MS TUCKER (continuing):
. the prohibition on any form of gambling manipulation, specifically the 'near miss' signal, which gives gamblers the perception that they have just missed out on a jackpot, thereby inducing them to continue gambling.
. the provision of personal electronic security passwords, 'challenge' questions and PIN numbers to ensure that gambling sites cannot be accessed by any other family member.
. strict privacy arrangements to protect consumers' financial details including gambling accounts, credit card identification and exclusion arrangements.
. legislation to ensure that all online winnings are paid by non-negotiable cheques posted to the registered gambling account holder.
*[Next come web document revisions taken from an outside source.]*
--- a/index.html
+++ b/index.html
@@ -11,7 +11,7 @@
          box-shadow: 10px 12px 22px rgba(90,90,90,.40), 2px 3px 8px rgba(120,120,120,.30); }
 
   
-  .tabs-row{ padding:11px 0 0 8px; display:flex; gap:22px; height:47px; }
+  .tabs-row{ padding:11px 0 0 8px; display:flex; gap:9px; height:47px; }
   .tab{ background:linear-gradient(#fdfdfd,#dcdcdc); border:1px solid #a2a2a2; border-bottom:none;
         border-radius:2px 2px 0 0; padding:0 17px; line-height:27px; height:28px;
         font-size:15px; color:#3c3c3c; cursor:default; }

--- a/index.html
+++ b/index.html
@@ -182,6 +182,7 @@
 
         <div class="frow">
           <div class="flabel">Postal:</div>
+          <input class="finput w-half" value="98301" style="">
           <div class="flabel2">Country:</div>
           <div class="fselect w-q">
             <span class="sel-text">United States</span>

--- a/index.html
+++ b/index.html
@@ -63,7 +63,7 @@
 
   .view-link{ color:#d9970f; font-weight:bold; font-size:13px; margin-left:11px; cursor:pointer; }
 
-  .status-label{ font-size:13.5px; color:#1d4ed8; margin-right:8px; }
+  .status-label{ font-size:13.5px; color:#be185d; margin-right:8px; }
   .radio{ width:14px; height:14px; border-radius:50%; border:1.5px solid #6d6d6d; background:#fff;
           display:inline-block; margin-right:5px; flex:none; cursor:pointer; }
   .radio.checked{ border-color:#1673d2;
Credit card accounts should not be used to receive automatic payment from on line gambling wins.
. the need to work with international agencies, the National Crime Authority (NCA) and the Australian Transaction Reports and Analysis Centre (AUSTRAC) to stop Australian online gambling sites being used to 'launder' large amounts of illegally acquired money.
Pending the implementation of these consumer protection policies the Committee recommends that no further online gambling licences be granted in Australia for a limited period of time. This moratorium should be implemented by the Ministerial Council on Gambling with the assistance of Federal, State and Territory governments, or through the Commonwealth's power to regulate telecommunications.
There were more recommendations. I will not read them all out. A few comments from the National Office for the Information Economy report "E-commerce beyond 2000" are interesting:
The Productivity Commission's report asserts that gambling is a supply driven industry: the more outlets there are, the more money will be gambled. The development of Internet gambling, which brings the means to gamble into the home, vastly increases the number of outlets and it follows that substantially more money will be bet.
If Internet gambling grows to about $1 billion dollars by 2003, one could postulate that between 50 and 70 percent would be diverted from traditional channels.